Ask HN: Why landline make crazy noise while hung up? - speeder
I decided to ask it here because the problem to me at least is so novel that I found it curious and interesting (although I still need to fix it...)<p>Basically, one of my landline phones on the company decided to make ear-splitting loud noises... but only while the phone is not in use, when you pick the receiver up the noises stop.<p>I have no clue what could do that, I didn&#x27;t knew a phone could be that loud (you can hear it across the room!) neither that it could make sounds while not in use.
======
paulrpotts
If the phone is accidentally left off the hook (or if there is an electrical
problem with the wiring so that it is _reading_ as off the hook), the exchange
may drive it with a very loud fast BEEP-BEEP-BEEP-BEEP sound. That's just part
of how POTS (plain old telephone service) lines work. Traditionally a user
would not want to leave the phone off the hook accidentally, because then that
line could not receive calls, and if it was a party line, no one else on the
line could receive calls or make calls.

If it stays off-hook long enough, eventually this will go silent.

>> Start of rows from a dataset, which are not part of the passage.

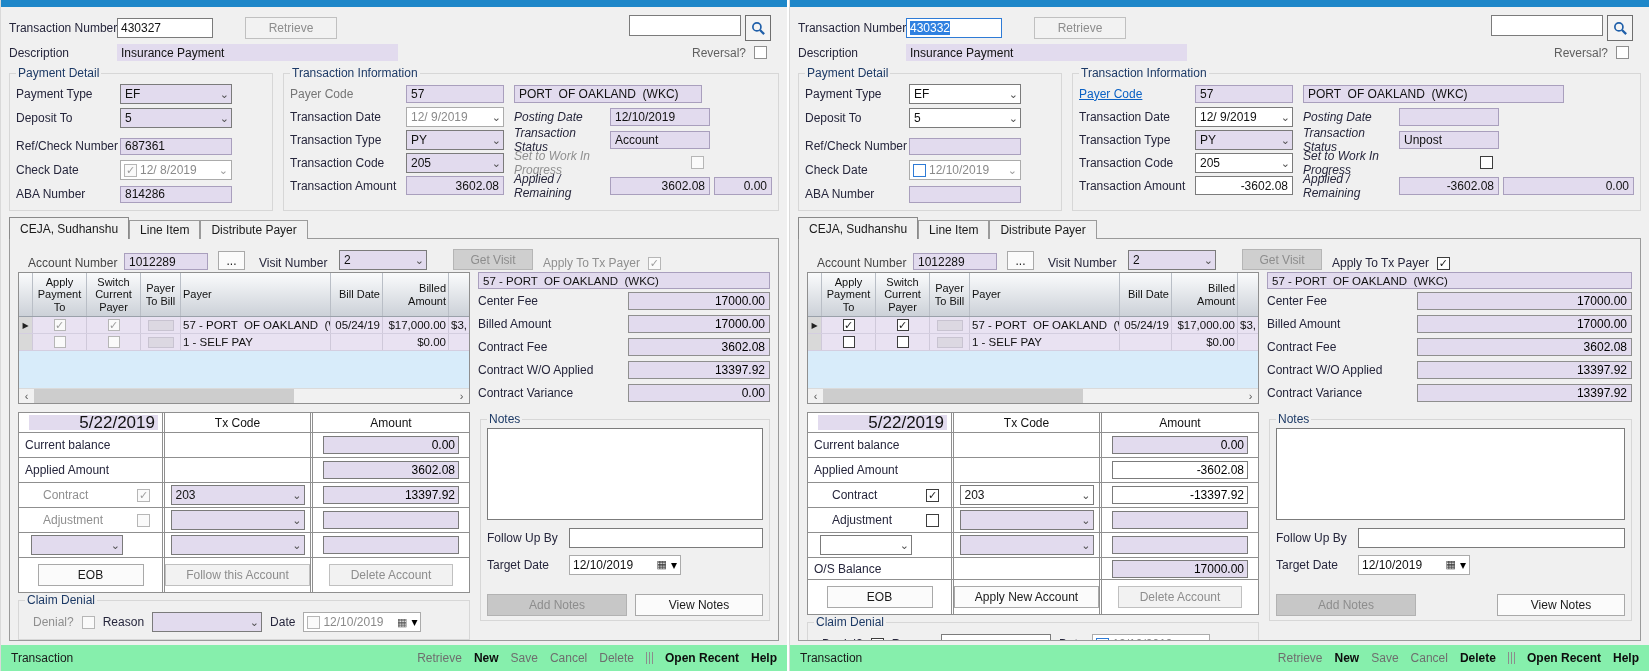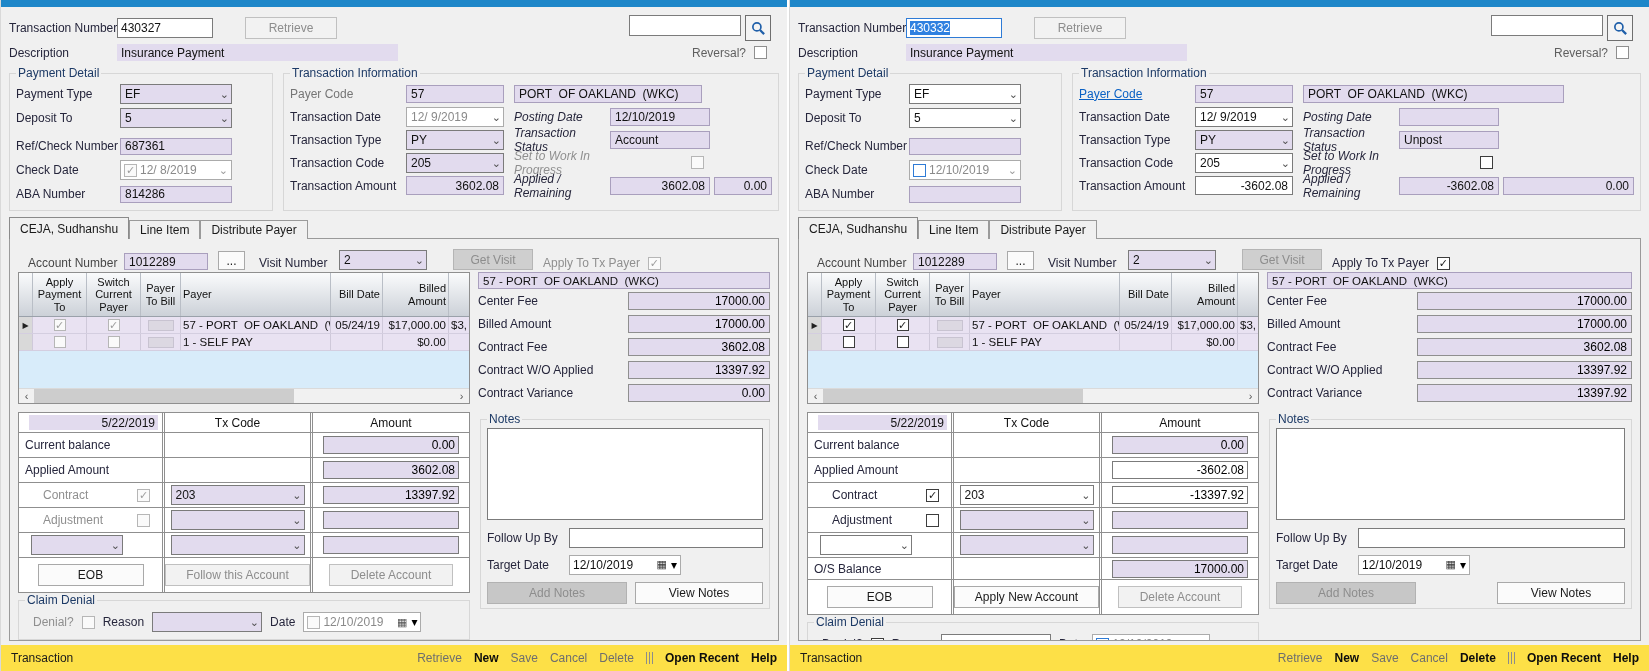"5/22/2019" .datebox-hdr { font-size: 12px -> 17px }
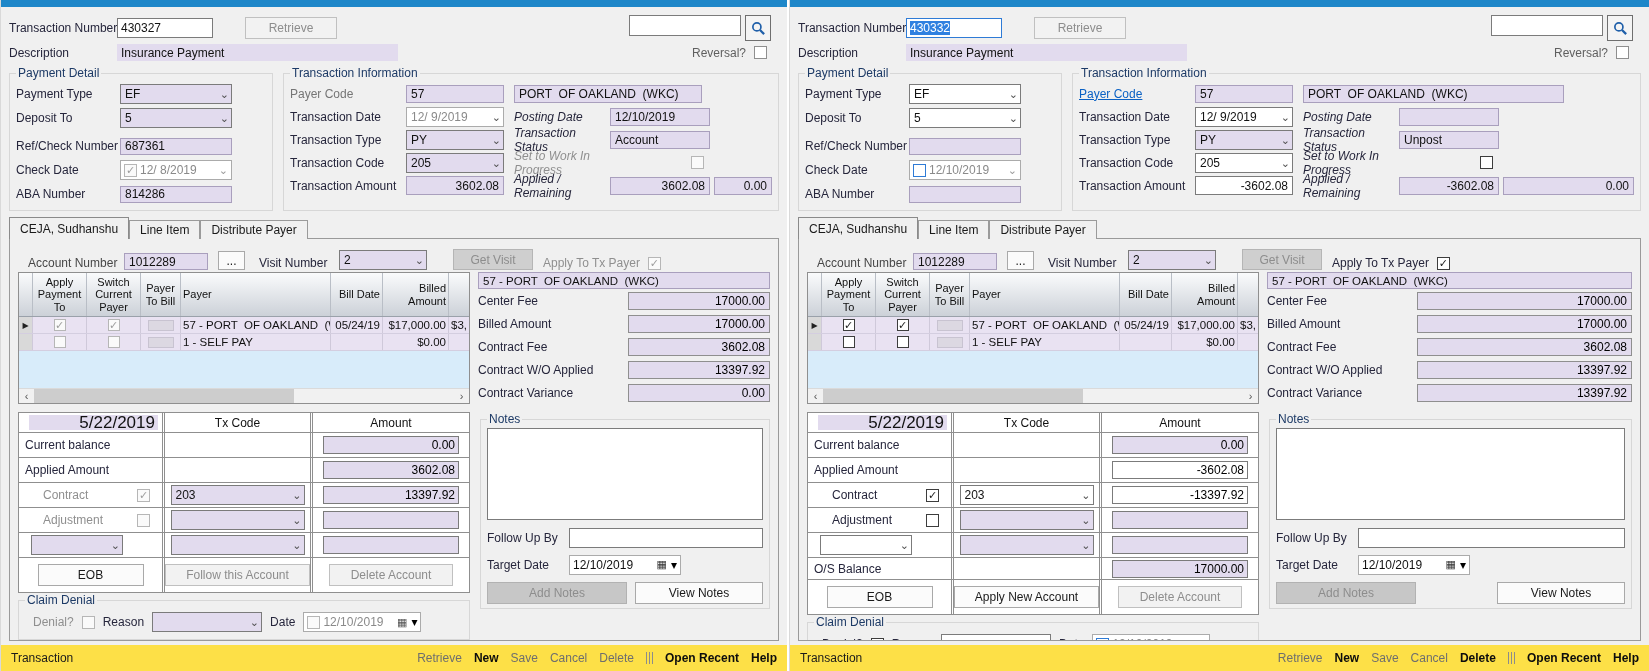"Add Notes" .nbtnrow { margin-top: 4px -> 16px }
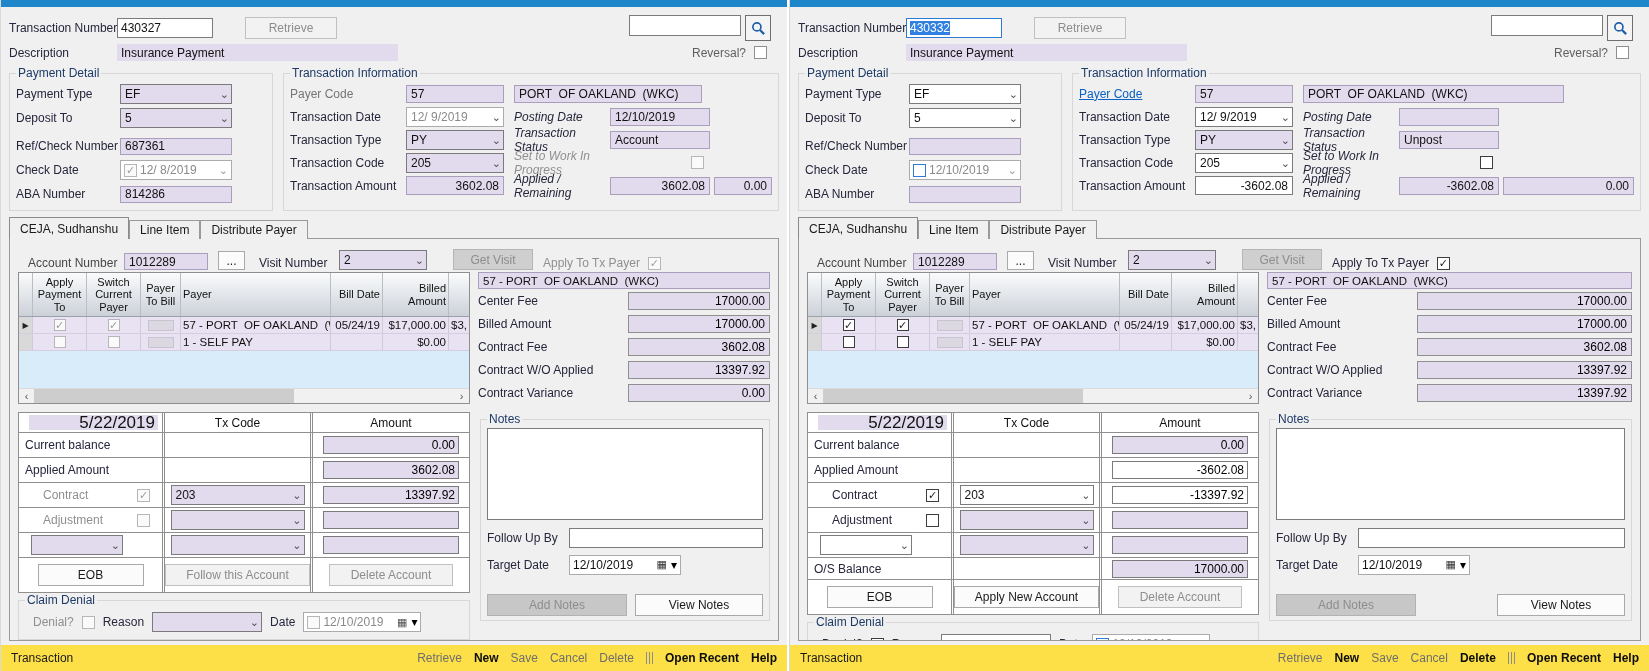"Transaction" .statusbar { background: #fde047 -> #86efac }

See: [https://en.wikipedia.org/wiki/Off-
hook_tone](https://en.wikipedia.org/wiki/Off-hook_tone)

And:
[https://en.wikipedia.org/wiki/Permanent_signal](https://en.wikipedia.org/wiki/Permanent_signal)

------
simonblack
Faulty hang-up connections. Even when the phone 'looks' hung-up, it isn't. Fix
the hang-up buttons so that they work properly, or replace the faulty phone.

You'll very likely find that when you listen to the phone, and work the hang-
up buttons with your fingers, that the phone doesn't actually hang-up.